El autor de tantas grandes obras se formó a sí mismo, fue un autodidacta, se convirtió en un maestro de su propia persona, escribió con lucidez, pensaba con claridad y tuvo muy, muy clara la idea de que Cuba debía ser libre de España y de los Estados Unidos: “Los americanos, con su intervención impuesta por la fuerza, no han permitido ni entregar la victoria a los vencedores ni consolar a los vencidos. Este país está más cohibido en todos sus actos de soberanía y el día que tan extraña situación termine, no dejarán los americanos aquí ni un adarme de simpatía”.
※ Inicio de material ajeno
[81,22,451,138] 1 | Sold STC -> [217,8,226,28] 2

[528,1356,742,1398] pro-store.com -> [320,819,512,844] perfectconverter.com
Su pensamiento fue claro y clave. Cuando ingresó en esta ciudad finalmente en medio de una gran apoteosis, el ocupante vio la simpatía y el honor con que el pueblo saludaba al viejo soldado. En la Quinta de los Molinos, su cuartel general; en su casa de Galiano, en su efímera vivienda en Bejucal, en su casa en el Vedado, donde murió un día como hoy, Gómez fue siempre ejemplo, paradigma y virtud.
Inseparable en nuestra memoria junto a Martí y Maceo, descansa en este cementerio memorial, donde lo acompañan casi 70 generales del Ejército Libertador de Cuba, mujeres heroicas, jóvenes como los muchachos de 1871. Enfrente la tumba de Calixto García, hoy en Holguín, y de sus hijos generales; un poco más al lado, la tumba de Quintín Bandera; allá (apunta hacia el lugar) Juan Bruno Zayas, entre los más jóvenes del Ejército Libertador, y tantas y tantas glorias de Cuba; allí (lo señala) los padres de Martí, los emigrados revolucionarios, los poetas, los escritores, los artistas.
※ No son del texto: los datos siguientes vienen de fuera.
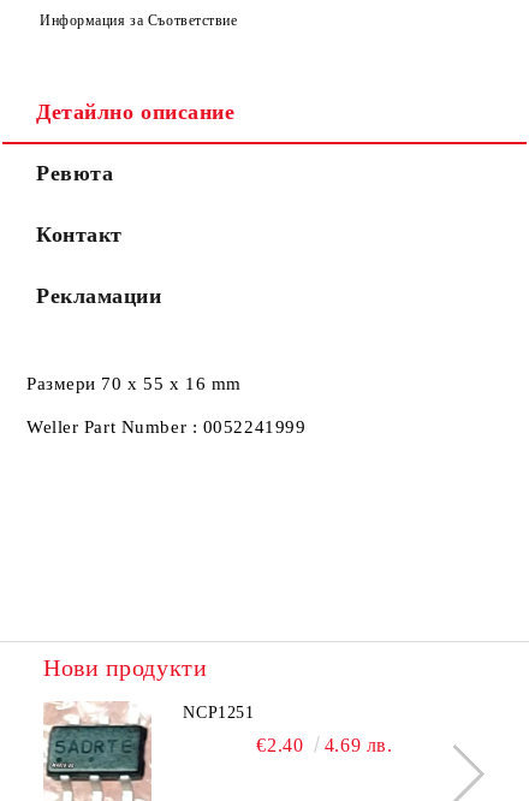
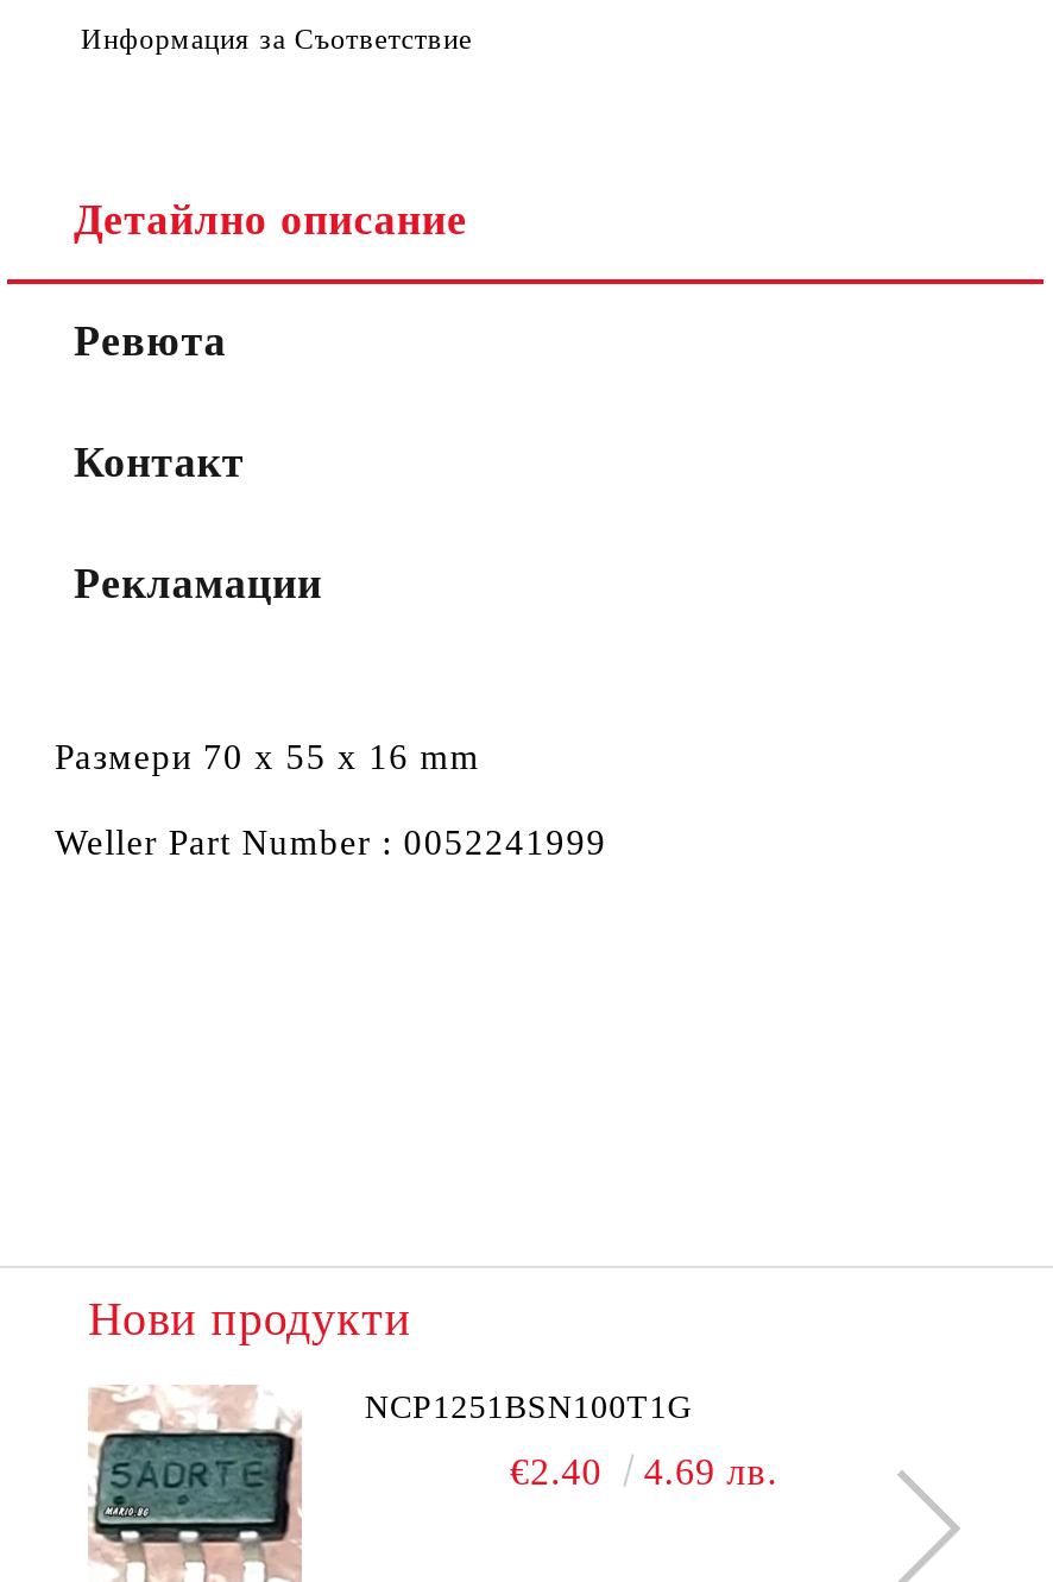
[183,704,254,722] NCP1251 -> [365,1389,692,1425] NCP1251BSN100T1G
En esa balanza entre Santa Ifigenia y La Habana está anclado el honor de la república, el mandato supremo de El Libertador, de luchar sin rendición posible, de luchar por Cuba siempre, con una confianza grande en la victoria.
General, ante tu tumba depositamos hoy la gloria de tu pueblo, húmeda de la lluvia de anoche y de las lágrimas que acompañan tu partida; pero siempre vivirás eternamente en nuestro corazón.